The Open Society Foundations has budgeted $130 million to soften the economic blow of the coronavirus and confront the threat of authoritarian responses to the pandemic by nations around the world.
Some of the response, such as $20 million allocated to New York City for a new Immigrant Emergency Relief Program, or $2 million set aside for the National Domestic Workers Alliance’s Coronavirus Care Fund, will provide direct payments to people whose livelihoods are in jeopardy or who are excluded from federal emergency payments.
“We’re making a slight departure from our traditional grant making to have an immediate focus on humanitarian support, because that’s appropriate given the enormous scale of the challenge before us.” said Patrick Gaspard, Open Society’s president, in an interview.
Gaspard said a second phase of the response would be in line with Open Society’s longtime approach of supporting movements that push for policy changes that support society’s most vulnerable. Gaspard will help oversee such efforts in New York City, as part the Fair Recovery Task Force, an advisory group established by Mayor Bill de Blasio. Maria Torres-Springer, vice president for U.S. Programs at the Ford Foundation, was also named to the group. Open Society’s response fund also will be used to challenge leaders who would exploit the pandemic to limit political freedoms and curtail access to information.
Payout Debate
Open Society’s response comes as calls increase for foundations to take money from their endowments, which are often invested to ensure a philanthropy exists in perpetuity.
A group of nine philanthropy organizations in early April called on grant makers to push money out the door, even if it means jeopardizing the life span of their endowment.
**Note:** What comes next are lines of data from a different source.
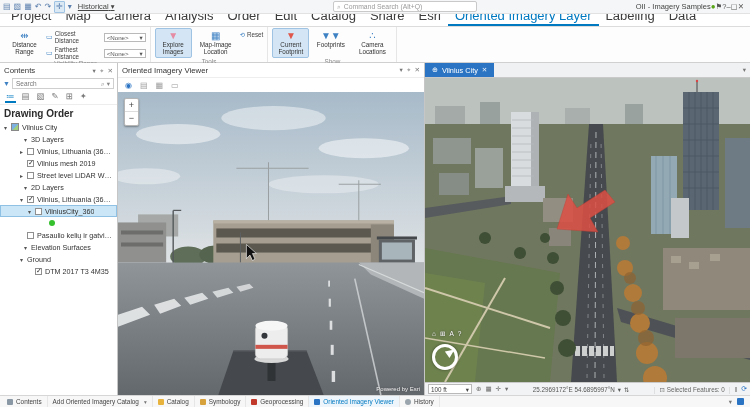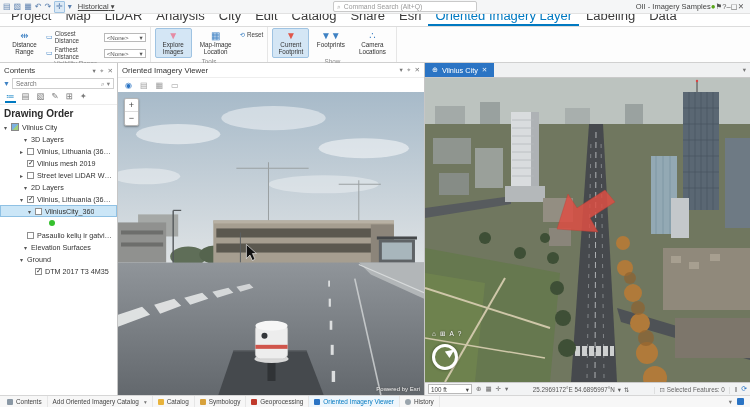--- a/index.html
+++ b/index.html
@@ -158,7 +158,7 @@
 
     <div class="menu-tab" data-state="normal"><span>Map</span></div>
 
-    <div class="menu-tab" data-state="normal"><span>LiDAR</span></div>
+    <div class="menu-tab" data-state="normal"><span>Camera</span></div>
 
     <div class="menu-tab" data-state="normal"><span>Analysis</span></div>
 

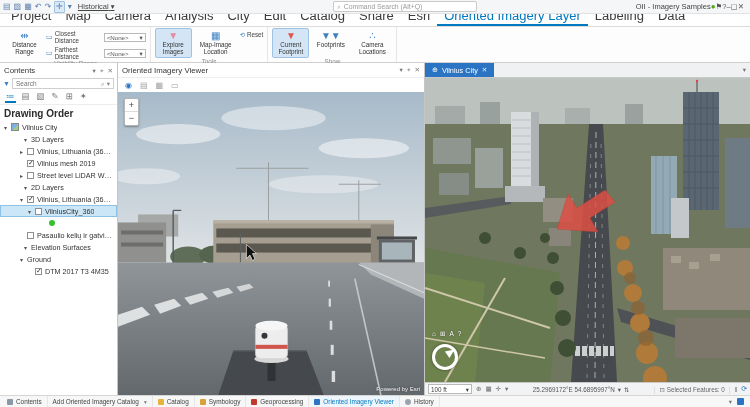--- a/index.html
+++ b/index.html
@@ -162,7 +162,7 @@
 
     <div class="menu-tab" data-state="normal"><span>Analysis</span></div>
 
-    <div class="menu-tab" data-state="normal"><span>City</span></div>
+    <div class="menu-tab" data-state="normal"><span>Order</span></div>
 
     <div class="menu-tab" data-state="normal"><span>Edit</span></div>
The call for increased payout has poured gasoline on a slow-burning debate in philanthropy: Should endowed foundations gush money out to grantees when times are tough, even if it means selling off assets when their value has plummeted, or should they maintain relatively consistent grant budgets so later endowment investment returns can help solve societal problems in years to come?
Vu Le, a nonprofit advocate who writes on his Nonprofit AF blog, comes down squarely in the pay-out-more camp.
Following Open Society’s announcement, Le published a post that castigated foundations for “hunkering down” on their endowments in a time of great need.
“There are hundreds of billions of dollars in endowments just sitting there because philanthropy has been continuously saving for a rainy day,” he wrote. “Today is that rainy day.”
Citing an anonymous source, Le said that Open Society will come up with the $130 million by asking program officers throughout the sprawling global philanthropy to kick back up to half of their program budgets to support the response fund.
The post sarcastically calls on readers to contact Open Society Foundations directly.
“Thank them effusively for standing with grantees at this time by releasing new funds and not doing something so horrific and unbelievably appalling as asking their staff to cut existing funds that are supporting so many organizations in crisis,” Le wrote.
Claim Rebutted
Open Society was founded by investor George Soros and last year reported a $20.5 billion endowment. This year it budgeted for about $1.2 billion in spending, including about $278 million in expenses related to operations.
Gaspard said Le’s claim that Open Society directed program officers to attempt to return up to half of their budgets to create the fund was false. Open Society, he said, will honor all its commitments for the current year and will maintain the multiyear commitments already entered into. Gaspard also said grantees have been given increased flexibility to steer money they’ve received for specific projects to their general operating budgets.
The money for the $130 million response fund was previously unallocated, Gaspard said.
However, Gaspard said the foundation was going through “difficult decisions” about how to reallocate resources. There are certain activities that were planned for the year that can no longer take place, and money that went to support those projects could be steered elsewhere.
“There are many aspirations we and our partners had that would require public assembly, that would require convenings of individuals around the globe, or would require strategic litigation in courthouses that are now shuttered,” he said. “So we’re thinking creatively with our program officers and our staff leaders about how we can reallocate and repurpose some of those funds that can’t be used in the way we had anticipated.”
Gaspard noted that Open Society already makes grants that exceed the federal mandate that foundations pay out at least 5 percent of their assets each year. Mulling over whether to dig into its endowment to support a bigger grant budget, Gaspard said the Open Society board decided to “work within our means” during a period of market volatility in which the value of foundation assets has tumbled.
There will be plenty of uses for grants in the future, Gaspard said, beyond the initial health and economic fallout of the pandemic. Open Society, he said, wants to be well positioned to contend with an expected rise in authoritarian tendencies around the world.
“We’re working to thoughtfully respond not just to the wave that’s in front of us,” he said. “We’re attempting to anticipate the tsunami that’s coming.”